An ambulance, please. (calling 119)
火事です!
かじです!
Fire! (also what you say first to 119)
事故が ありました。
じこが ありました。
There's been an accident.
財布を 盗まれました。
さいふを ぬすまれました。
My wallet was stolen. (for the police, 110)
住所は 〇〇です。
じゅうしょは 〇〇です。
The address is ~. (the dispatcher's first question)
日本語が あまり わかりません。
にほんごが あまり わかりません。
I don't understand much Japanese.
避難所は どこですか。
ひなんじょは どこですか。
Where is the evacuation shelter?

Calling 119 for an ambulance

Read it aloud twice — once for meaning, once for rhythm. Then cover the English and try again.

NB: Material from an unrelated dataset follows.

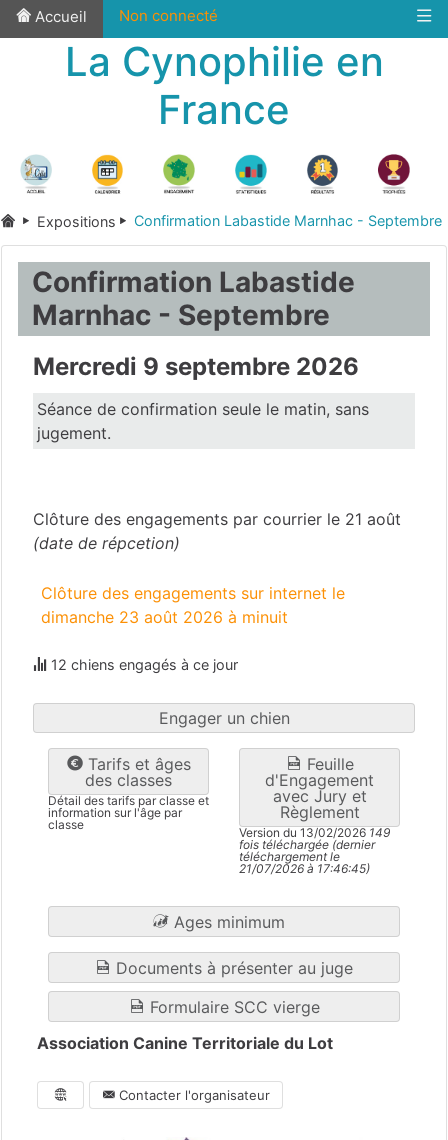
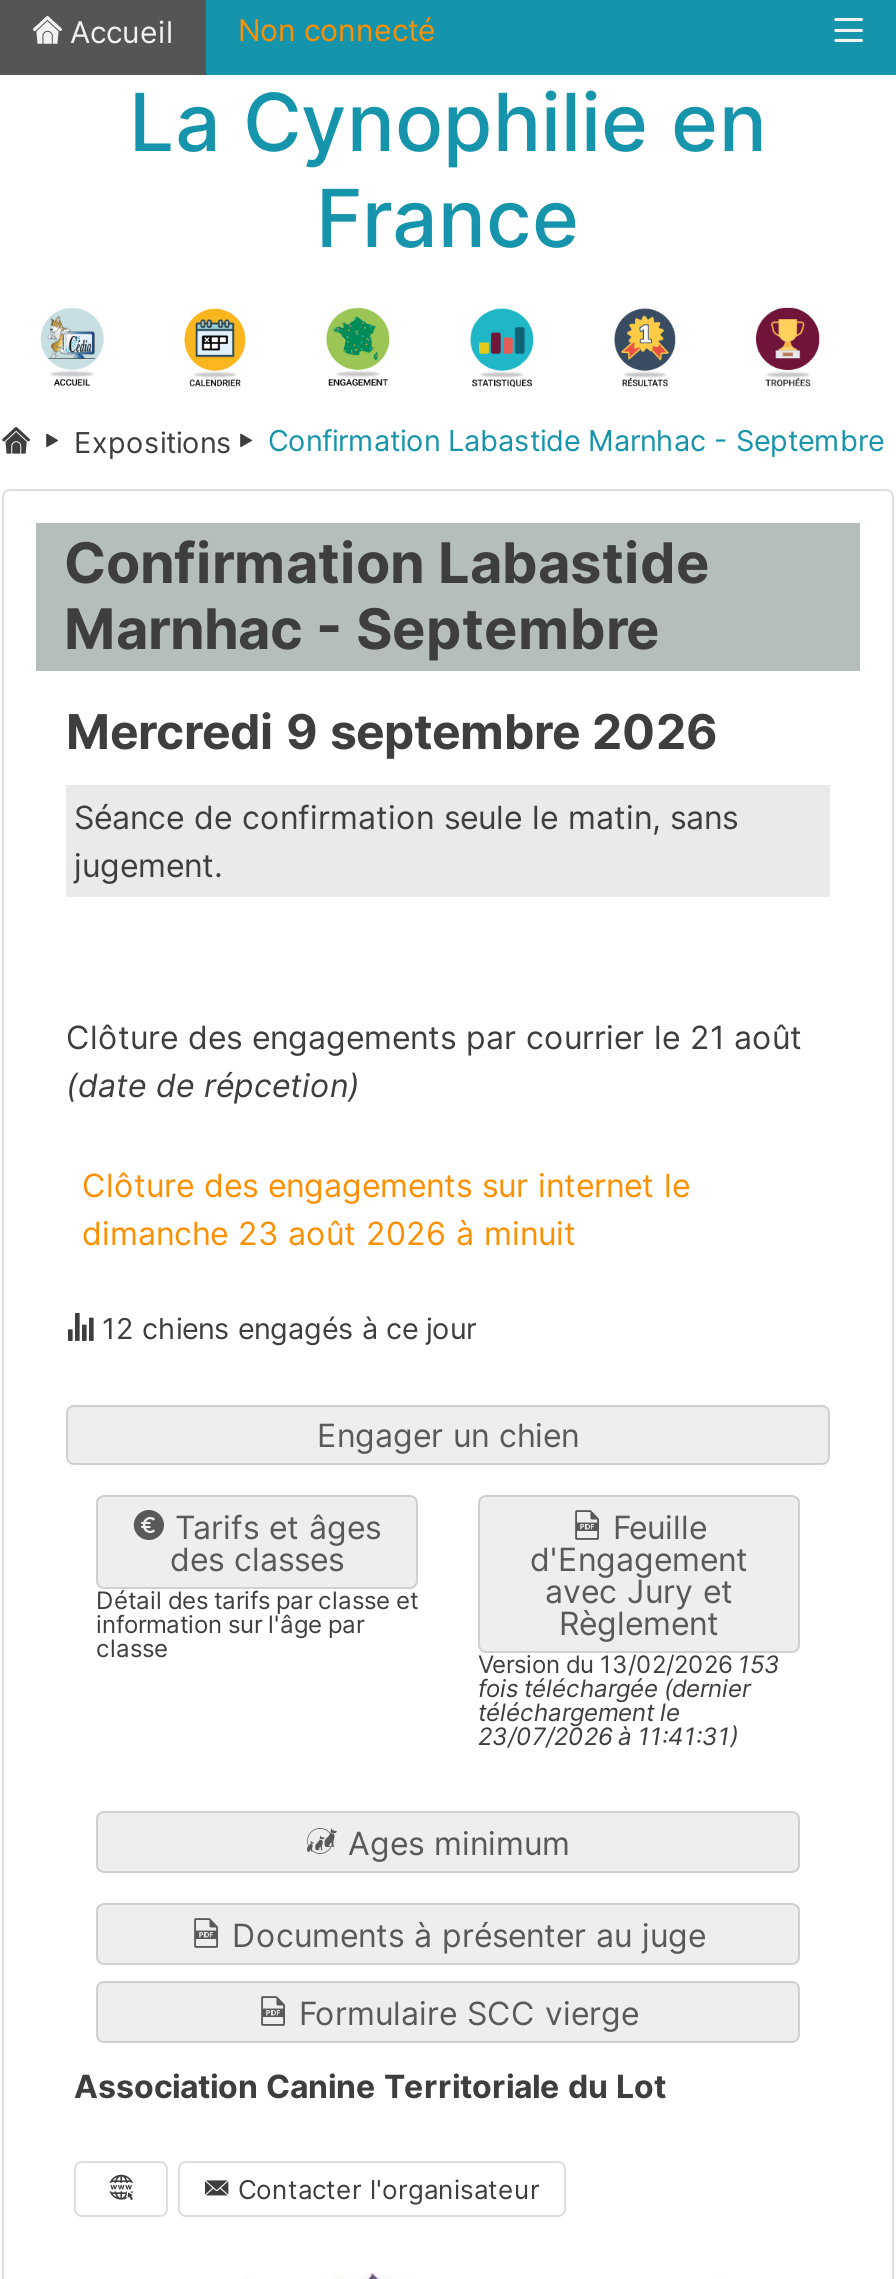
[239,825,390,840] Version du 13/02/2026 149 -> [478,1650,780,1680] Version du 13/02/2026 153
[239,861,370,876] 21/07/2026 à 17:46:45) -> [478,1722,738,1752] 23/07/2026 à 11:41:31)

係員119 — is it a fire, or a medical emergency?

あなたMedical. My friend has collapsed.

係員Understood. The address, please.

あなたSakura-cho 2-chome 3-5. Second floor of the apartment building.

係員Is your friend breathing?

あなたYes, breathing. But not opening their eyes.

係員Understood. An ambulance is on its way — please stay where you are.

Signs to recognise on sight

SignReadingMeaning
非常口ひじょうぐちEmergency exit — the green running man
避難所ひなんじょEvacuation shelter
避難場所ひなんばしょEvacuation area (open ground)
消火器しょうかきFire extinguisher
立入禁止たちいりきんしNo entry
危険きけんDanger
注意ちゅういCaution
緊急地震速報きんきゅうじしんそくほうEarthquake early warning (the phone alarm)

Things nobody tells you

110 = police, 119 = fire AND ambulance. Both are free from any phone, including locked ones. The 119 dispatcher's first question is always 火事ですか、救急ですか (fire or medical?) — answer with one word and then give the address.

The address comes before everything. Help is dispatched to a place, not a story. Keep your own address written in Japanese near your door and in your phone — under stress, reading beats remembering.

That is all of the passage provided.